# MATERIAL FOR THIS EXERCISE
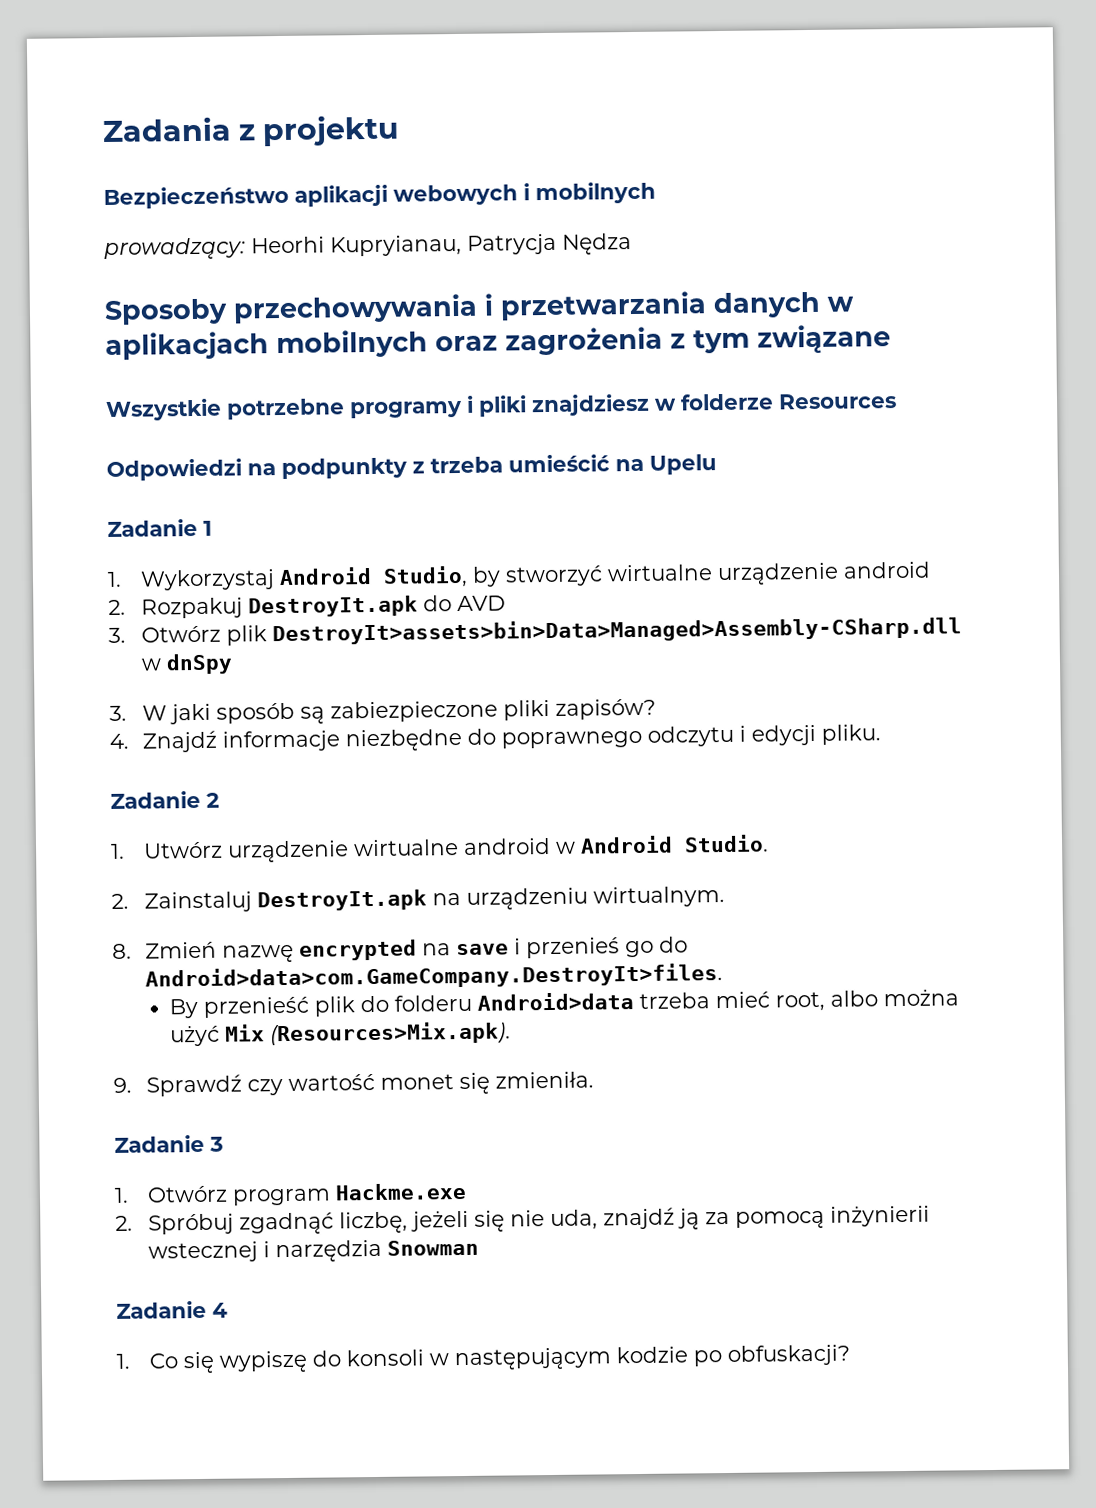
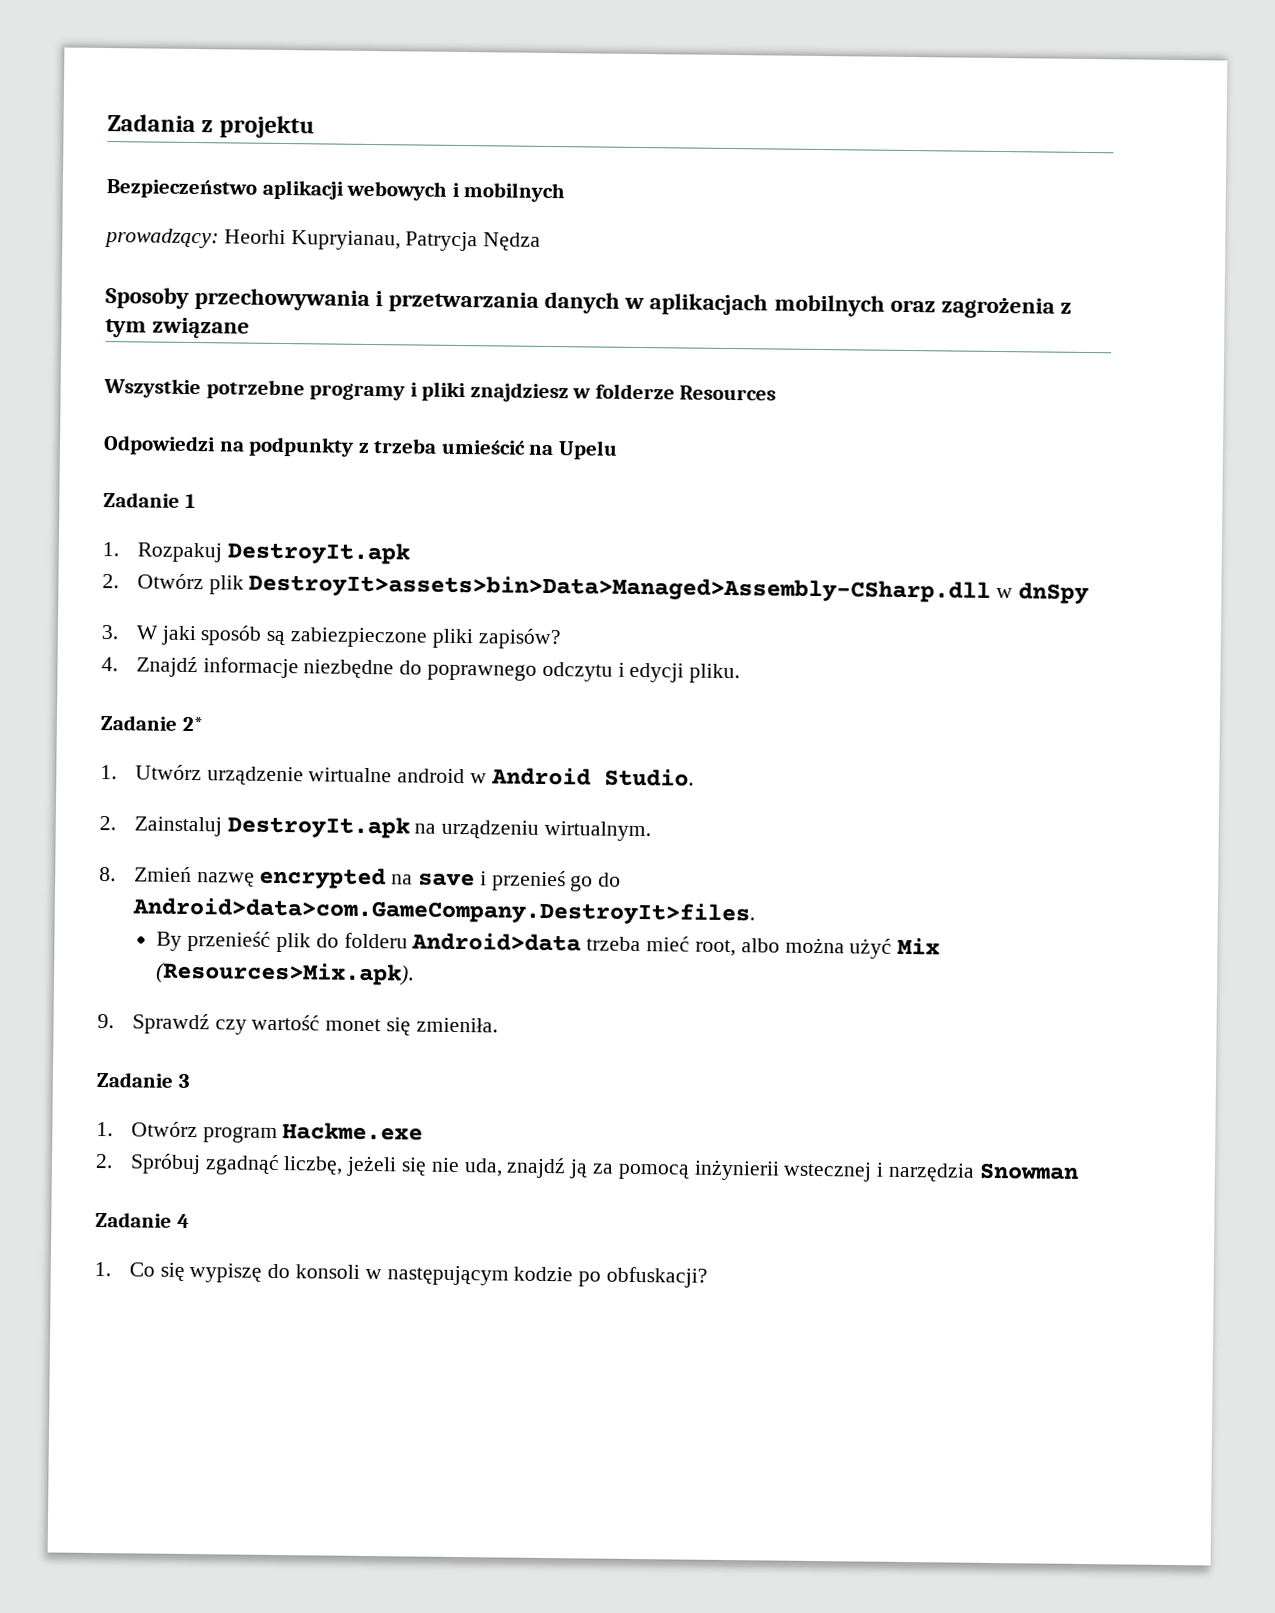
[140,561,932,591] [108,599,126,615] Wykorzystaj Android Studio, by stworzyć wirtualne urządzenie android // 2. -> (119, 549) none
[423,595,507,612] [108,627,126,643] do AVD // 3. -> [102,574,119,589] // 2.
[206,792,220,808] 2 -> [181,716,204,732] 2*

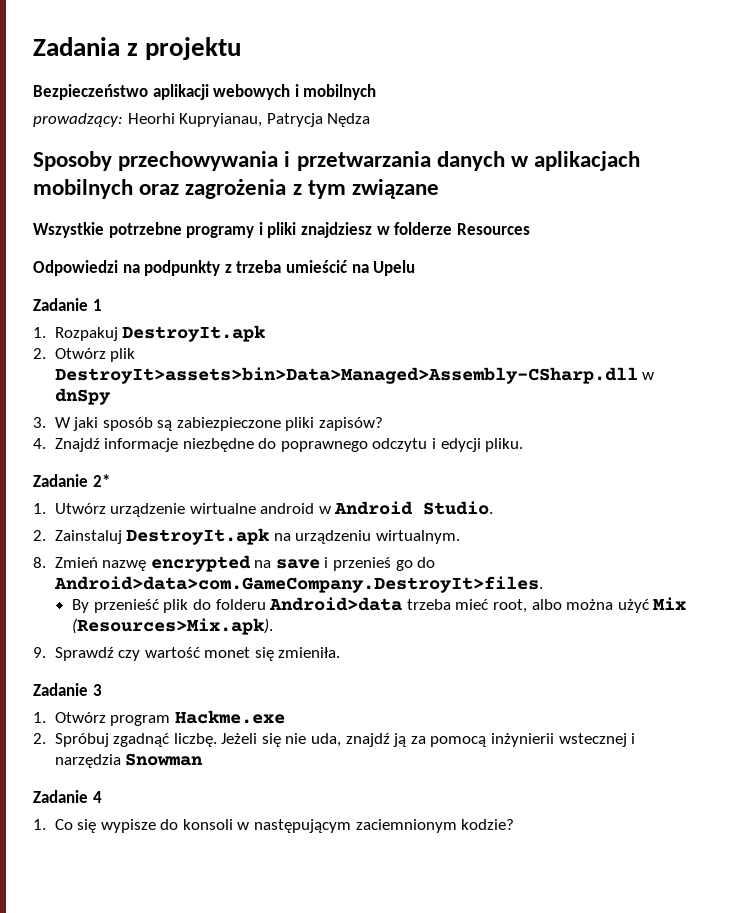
[283,1155,398,1177] liczbę, jeżeli -> [173,733,258,747] liczbę. Jeżeli
[189,1263,263,1283] wypiszę -> [100,819,156,833] wypisze
[513,1266,709,1288] kodzie po obfuskacji? -> [355,819,515,833] zaciemnionym kodzie?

# TASK BRIEF
Starting with the line that contains "[206,792,220,808] 2 -> [181,716,204,732] 2*", print every line through the end of the data exactly as written; omit all pictures and add nothing else.

# TASK RESPONSE
[206,792,220,808] 2 -> [181,716,204,732] 2*

[283,1155,398,1177] liczbę, jeżeli -> [173,733,258,747] liczbę. Jeżeli
[189,1263,263,1283] wypiszę -> [100,819,156,833] wypisze
[513,1266,709,1288] kodzie po obfuskacji? -> [355,819,515,833] zaciemnionym kodzie?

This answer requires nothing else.